• [DATASET EXTRACT]:
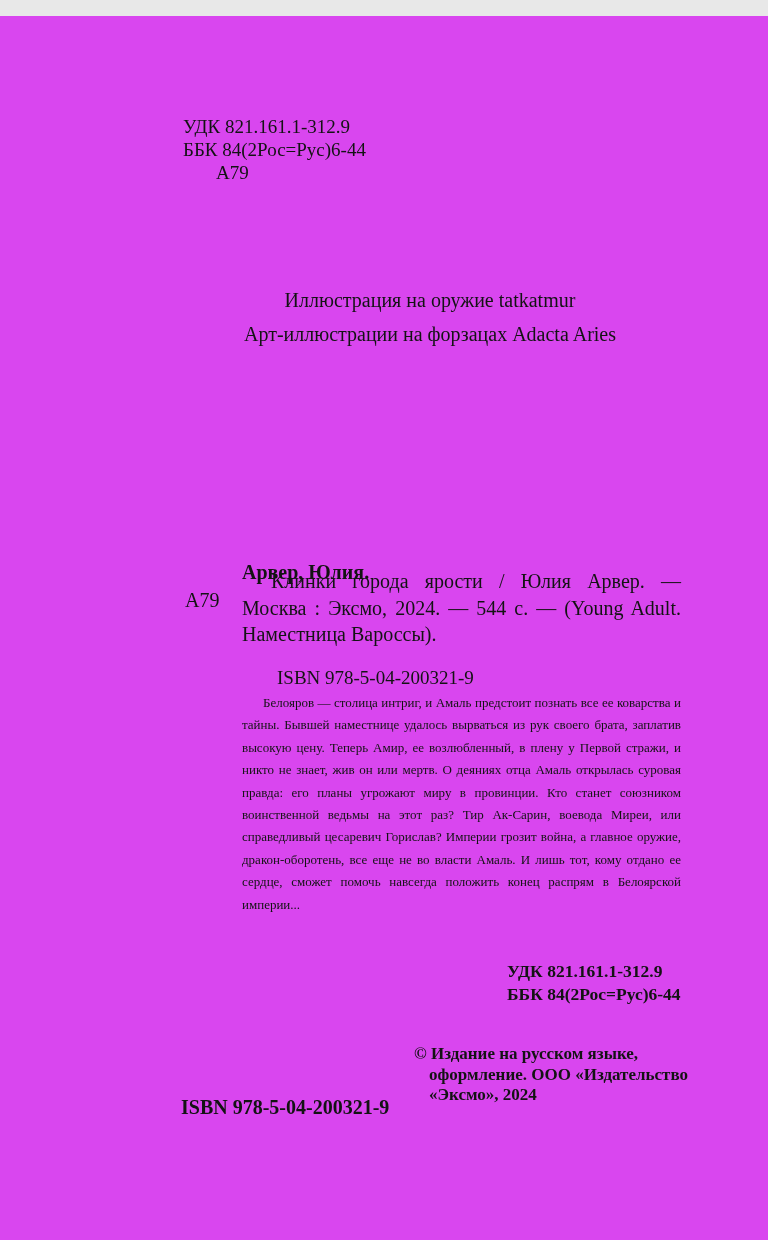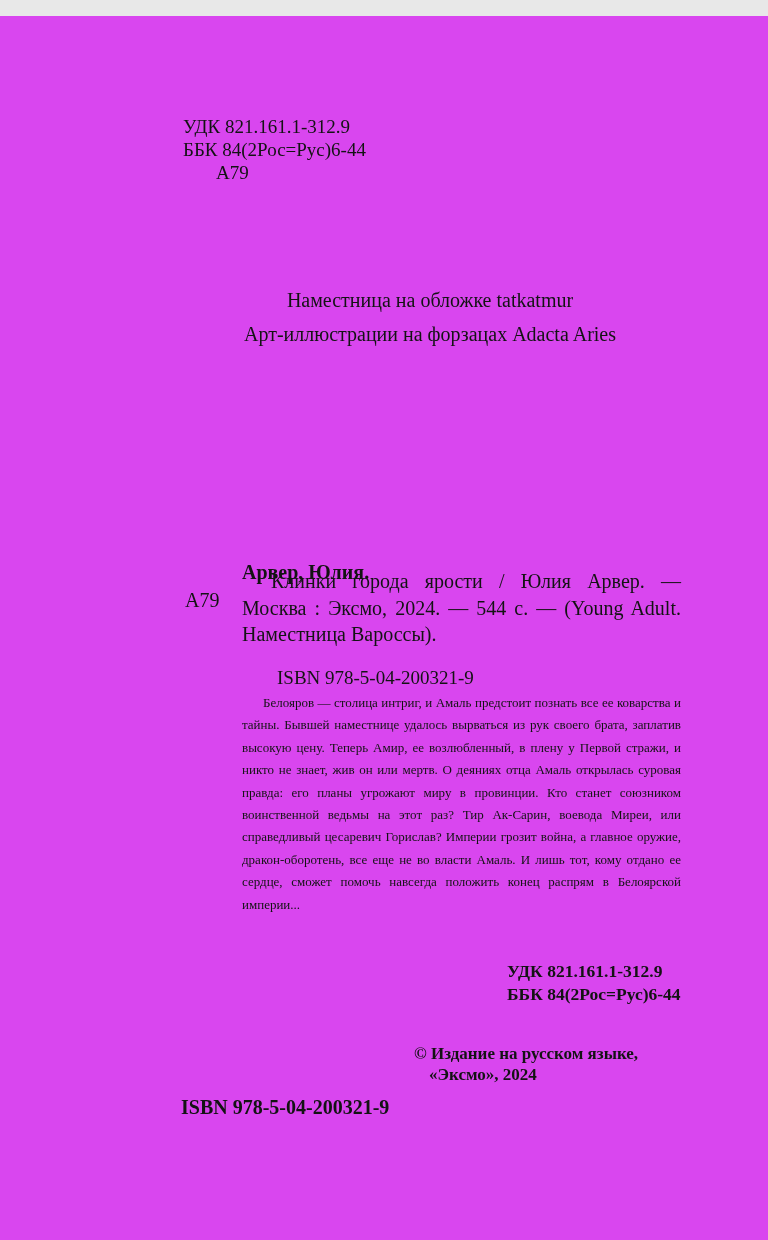--- a/index.html
+++ b/index.html
@@ -63,7 +63,7 @@
   </div>
 
   <div class="abs credits">
-    <p class="credit-line"><span>Наместница на обложке</span> <span class="it">tatkatmur</span></p>
+    <p class="credit-line"><span>Иллюстрация на оружие</span> <span class="it">tatkatmur</span></p>
     <p class="credit-line"><span>Арт-иллюстрации на форзацах</span> <span class="it">Adacta Aries</span></p>
   </div>
 

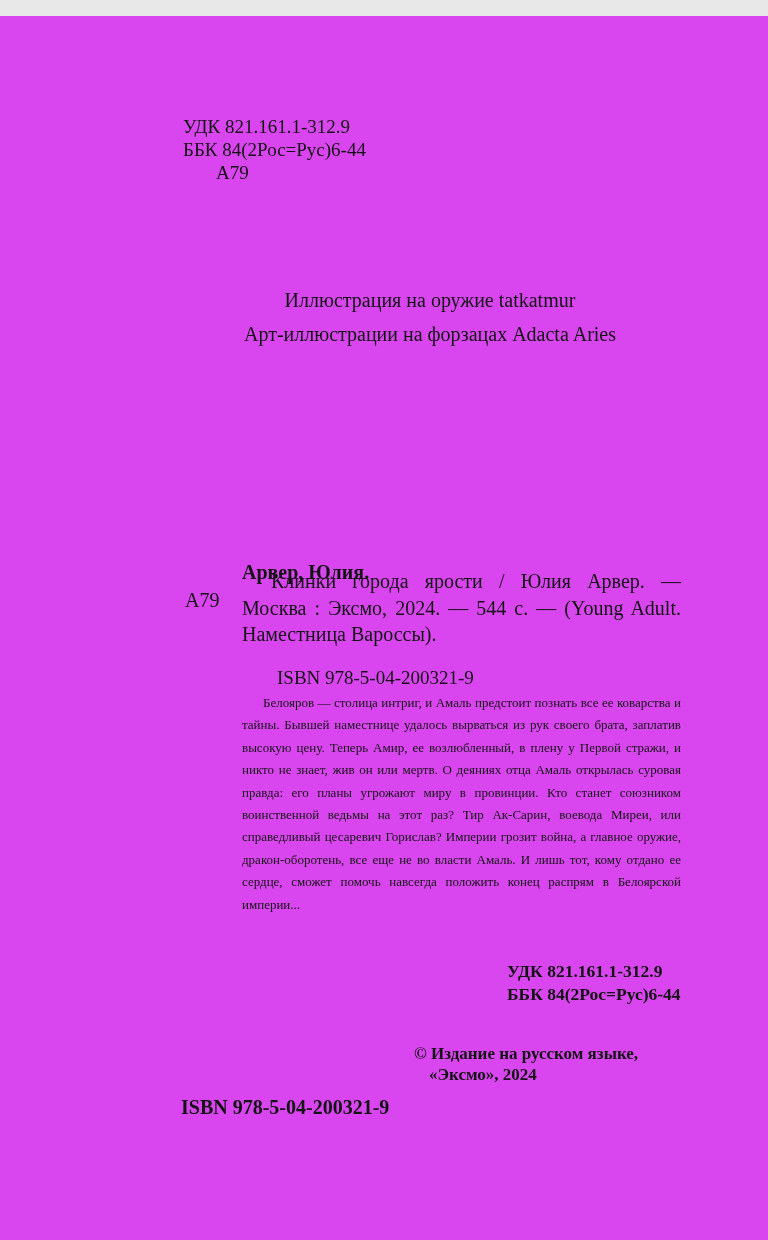--- a/index.html
+++ b/index.html
@@ -83,6 +83,7 @@
 
   <div class="abs copyright">
     <div>© Издание на русском языке,</div>
+    <div class="c-cont">оформление. ООО «Издательство</div>
     <div class="c-cont">«Эксмо», 2024</div>
   </div>
 

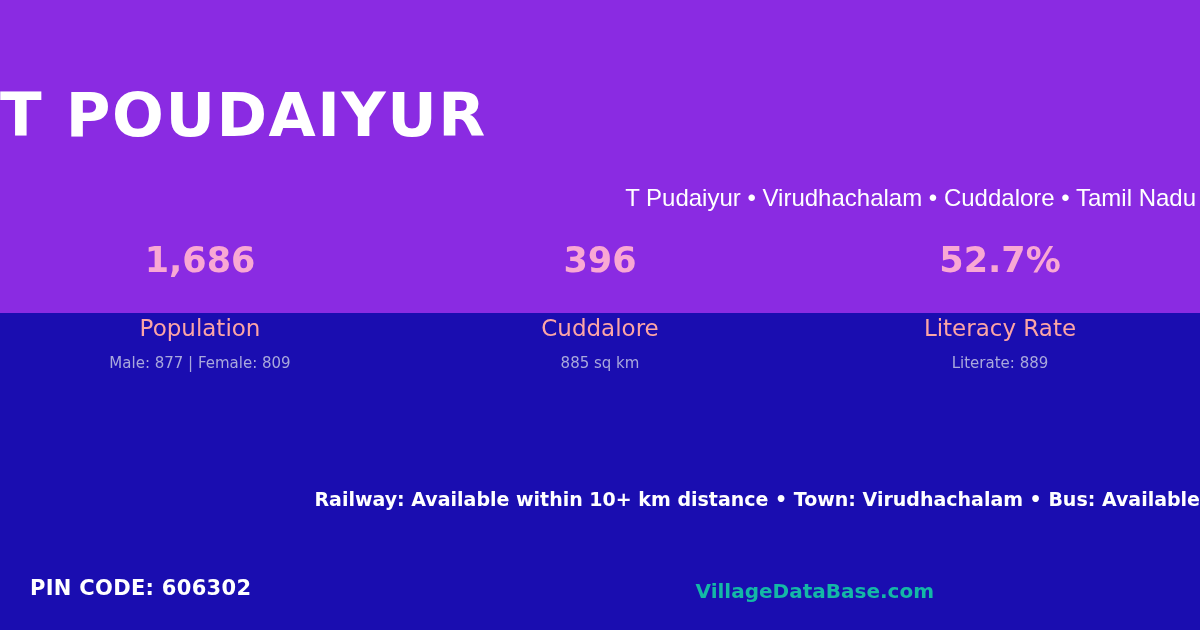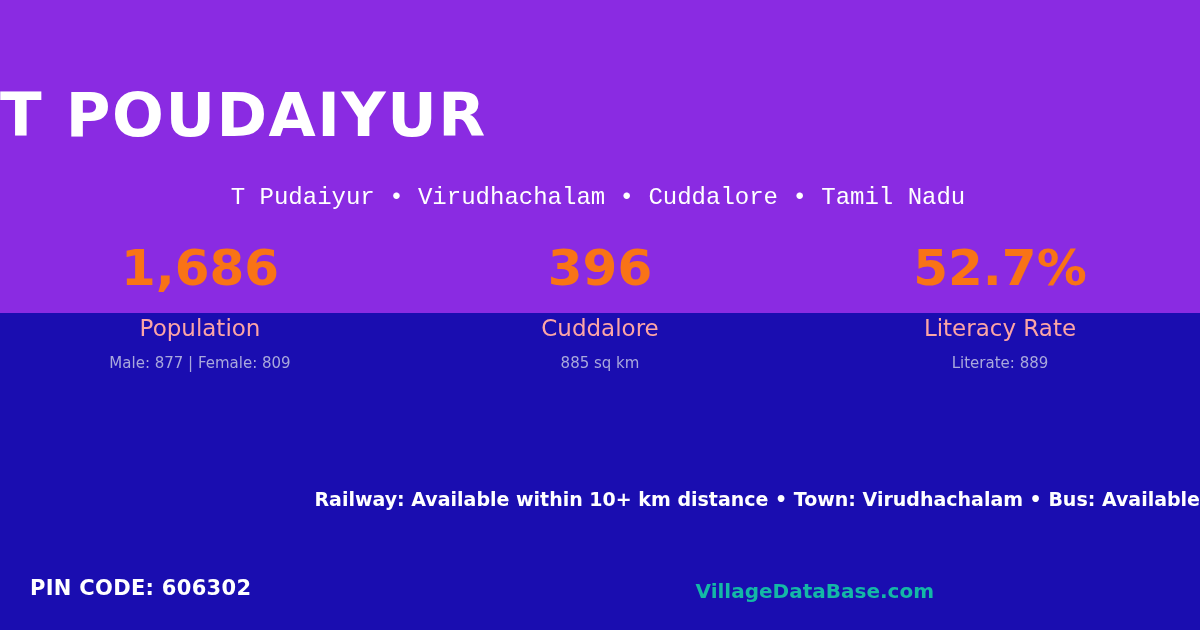--- a/index.html
+++ b/index.html
@@ -50,9 +50,9 @@
     left: 0;
     top: 183px;
     width: 1196px;
-    text-align: center;
-    color: #FFFFFF;
-    font-family: Liberation Mono, monospace;
+    text-align: right;
+    color: #FFFFFF;
+    font-family: Liberation Sans, sans-serif;
     font-size: 24px;
     font-weight: normal;
     line-height: 1.25;

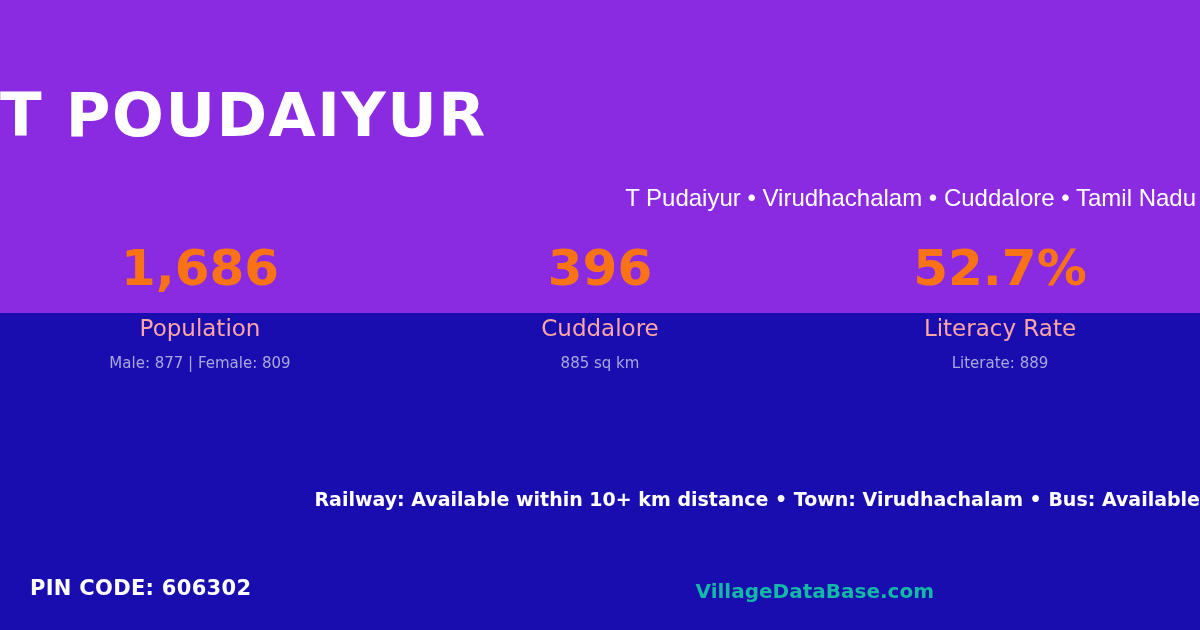--- a/index.html
+++ b/index.html
@@ -79,9 +79,9 @@
     left: 0;
     top: 0;
     width: 100%;
-    color: #f97316;
-    font-family: "DejaVu Sans", sans-serif;
-    font-size: 50px;
+    color: #f9a8d4;
+    font-family: "DejaVu Sans", sans-serif;
+    font-size: 35px;
     font-weight: bold;
     letter-spacing: 0px;
     line-height: 1;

• [REQUIRED WORK]: Make an exact copy of the whole listing, but don't bring over any pictures.

• [SOLUTION TO THIS PROBLEM]:
--- a/index.html
+++ b/index.html
@@ -63,7 +63,7 @@
   </div>
 
   <div class="abs credits">
-    <p class="credit-line"><span>Наместница на обложке</span> <span class="it">tatkatmur</span></p>
+    <p class="credit-line"><span>Иллюстрация на оружие</span> <span class="it">tatkatmur</span></p>
     <p class="credit-line"><span>Арт-иллюстрации на форзацах</span> <span class="it">Adacta Aries</span></p>
   </div>
 

--- a/index.html
+++ b/index.html
@@ -83,6 +83,7 @@
 
   <div class="abs copyright">
     <div>© Издание на русском языке,</div>
+    <div class="c-cont">оформление. ООО «Издательство</div>
     <div class="c-cont">«Эксмо», 2024</div>
   </div>
 

--- a/index.html
+++ b/index.html
@@ -50,9 +50,9 @@
     left: 0;
     top: 183px;
     width: 1196px;
-    text-align: center;
-    color: #FFFFFF;
-    font-family: Liberation Mono, monospace;
+    text-align: right;
+    color: #FFFFFF;
+    font-family: Liberation Sans, sans-serif;
     font-size: 24px;
     font-weight: normal;
     line-height: 1.25;

--- a/index.html
+++ b/index.html
@@ -79,9 +79,9 @@
     left: 0;
     top: 0;
     width: 100%;
-    color: #f97316;
-    font-family: "DejaVu Sans", sans-serif;
-    font-size: 50px;
+    color: #f9a8d4;
+    font-family: "DejaVu Sans", sans-serif;
+    font-size: 35px;
     font-weight: bold;
     letter-spacing: 0px;
     line-height: 1;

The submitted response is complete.